» TASK INSTRUCTIONS
Report each line of the listing that carries the word "bescherm".

» SOURCE MATERIAL
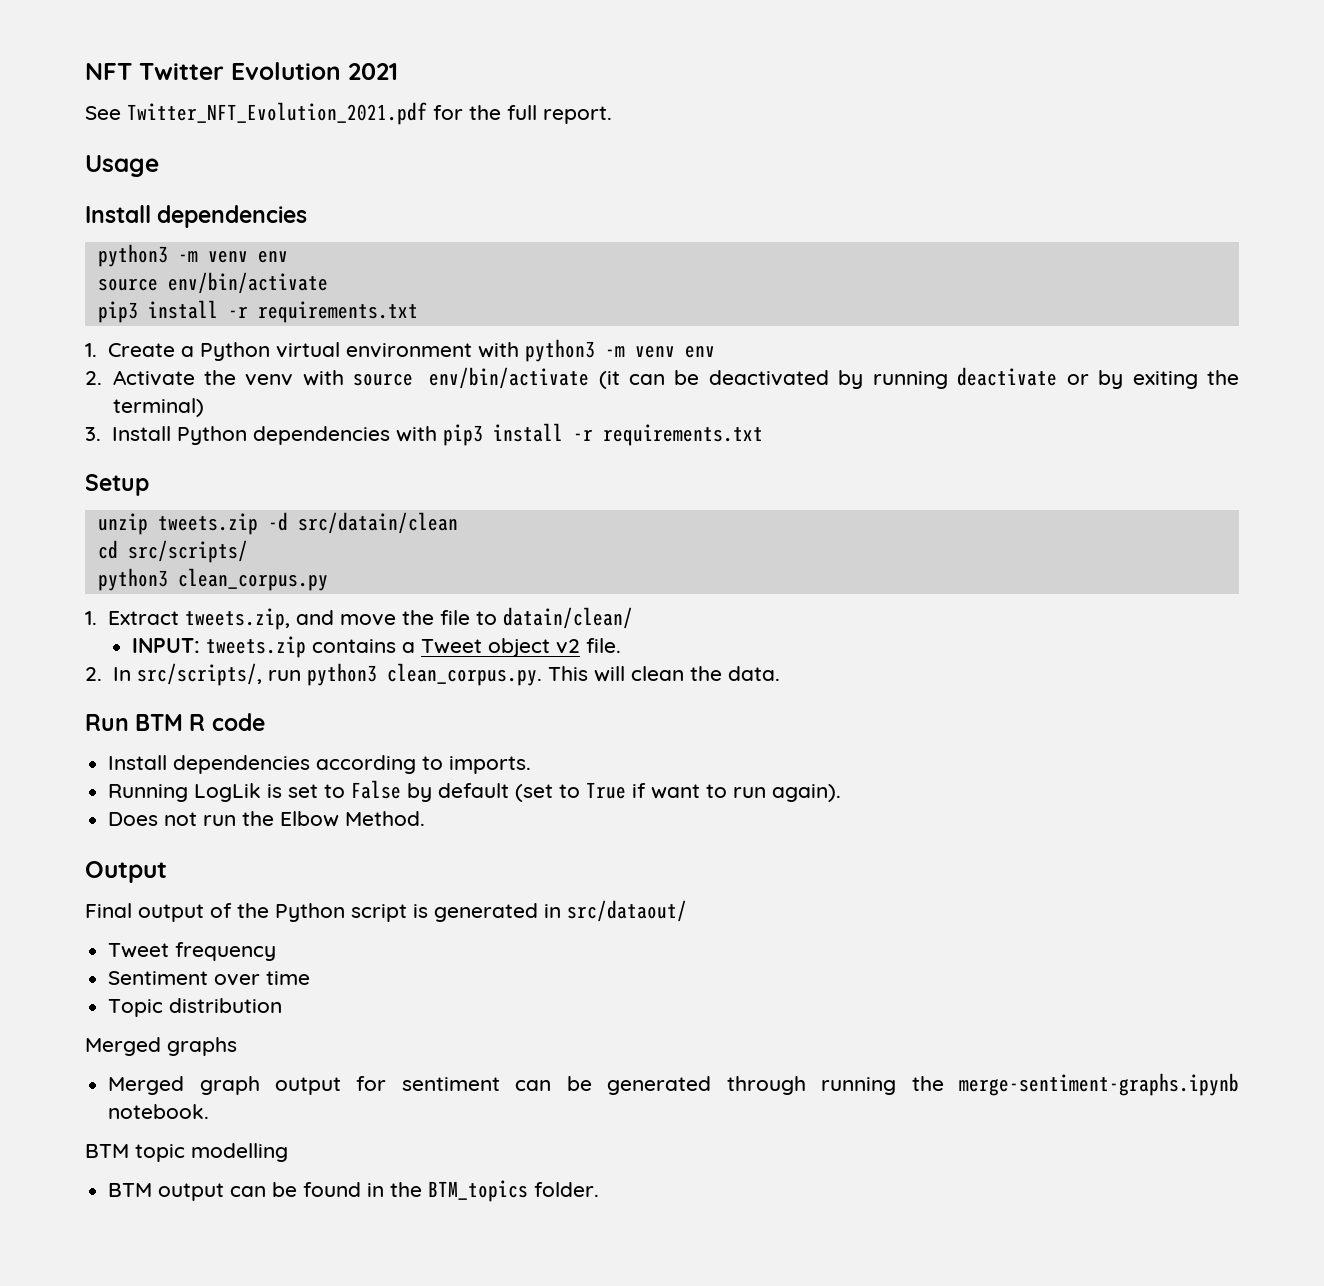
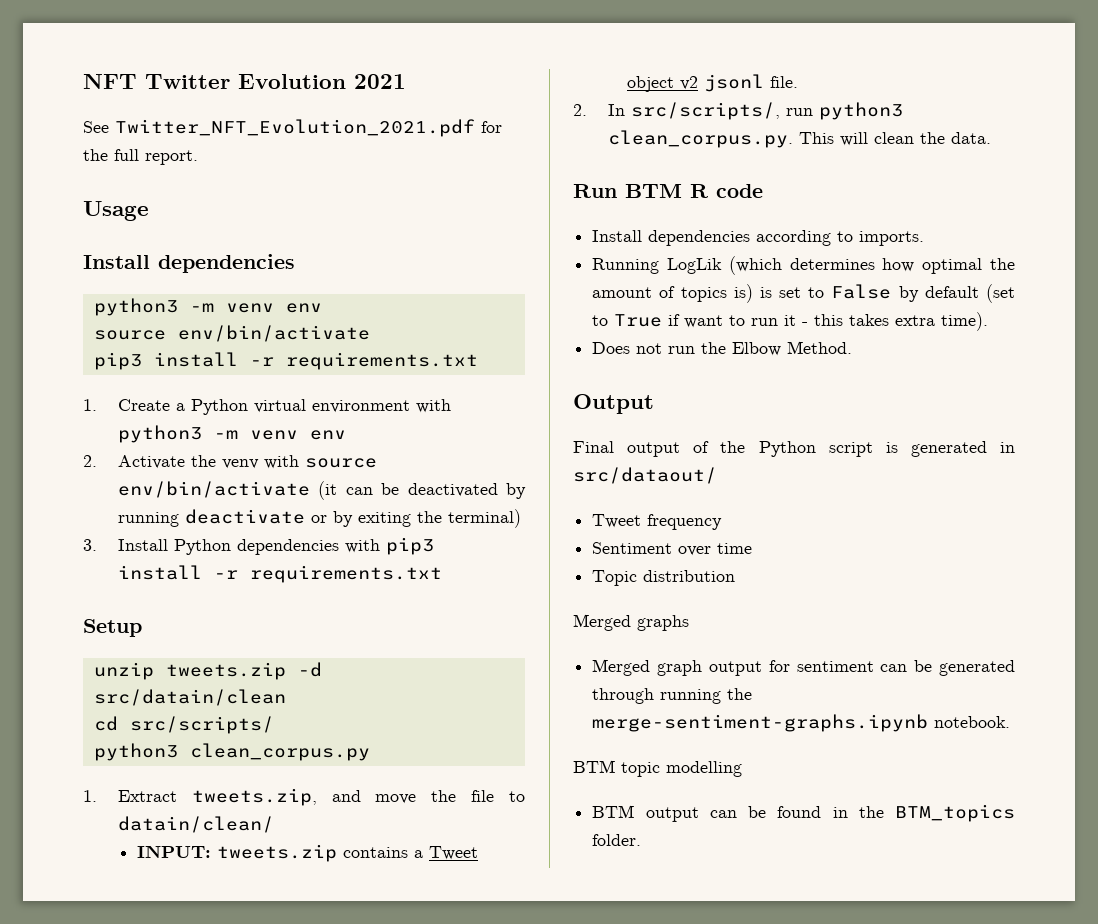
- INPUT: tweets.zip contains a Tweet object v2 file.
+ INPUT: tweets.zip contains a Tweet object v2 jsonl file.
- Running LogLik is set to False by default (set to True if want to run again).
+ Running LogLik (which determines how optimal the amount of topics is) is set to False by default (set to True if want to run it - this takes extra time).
--
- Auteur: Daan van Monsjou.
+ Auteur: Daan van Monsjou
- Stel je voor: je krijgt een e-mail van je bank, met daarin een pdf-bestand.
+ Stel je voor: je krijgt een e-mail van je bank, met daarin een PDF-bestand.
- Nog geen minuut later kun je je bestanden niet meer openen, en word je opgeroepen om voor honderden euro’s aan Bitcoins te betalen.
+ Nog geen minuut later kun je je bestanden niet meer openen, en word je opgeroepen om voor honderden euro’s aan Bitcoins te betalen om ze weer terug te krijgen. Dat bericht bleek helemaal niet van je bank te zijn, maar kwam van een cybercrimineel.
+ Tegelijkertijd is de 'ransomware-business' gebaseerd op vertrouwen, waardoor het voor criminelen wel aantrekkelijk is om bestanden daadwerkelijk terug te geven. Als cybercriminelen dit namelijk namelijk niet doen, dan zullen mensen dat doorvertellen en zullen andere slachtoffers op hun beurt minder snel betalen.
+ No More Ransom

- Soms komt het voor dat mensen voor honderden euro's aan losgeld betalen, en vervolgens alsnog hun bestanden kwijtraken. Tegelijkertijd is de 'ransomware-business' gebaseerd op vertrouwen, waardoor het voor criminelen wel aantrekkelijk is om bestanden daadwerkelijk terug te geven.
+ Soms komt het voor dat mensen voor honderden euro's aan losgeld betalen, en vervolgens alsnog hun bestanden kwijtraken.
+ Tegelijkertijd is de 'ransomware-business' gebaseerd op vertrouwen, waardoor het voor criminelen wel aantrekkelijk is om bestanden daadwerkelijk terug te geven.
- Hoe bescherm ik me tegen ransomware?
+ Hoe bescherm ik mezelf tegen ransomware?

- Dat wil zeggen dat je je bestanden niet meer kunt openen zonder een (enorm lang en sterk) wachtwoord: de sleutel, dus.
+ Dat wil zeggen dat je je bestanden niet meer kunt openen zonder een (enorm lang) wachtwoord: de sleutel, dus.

» SOLUTION TO THE PROBLEM
- Hoe bescherm ik me tegen ransomware?
+ Hoe bescherm ik mezelf tegen ransomware?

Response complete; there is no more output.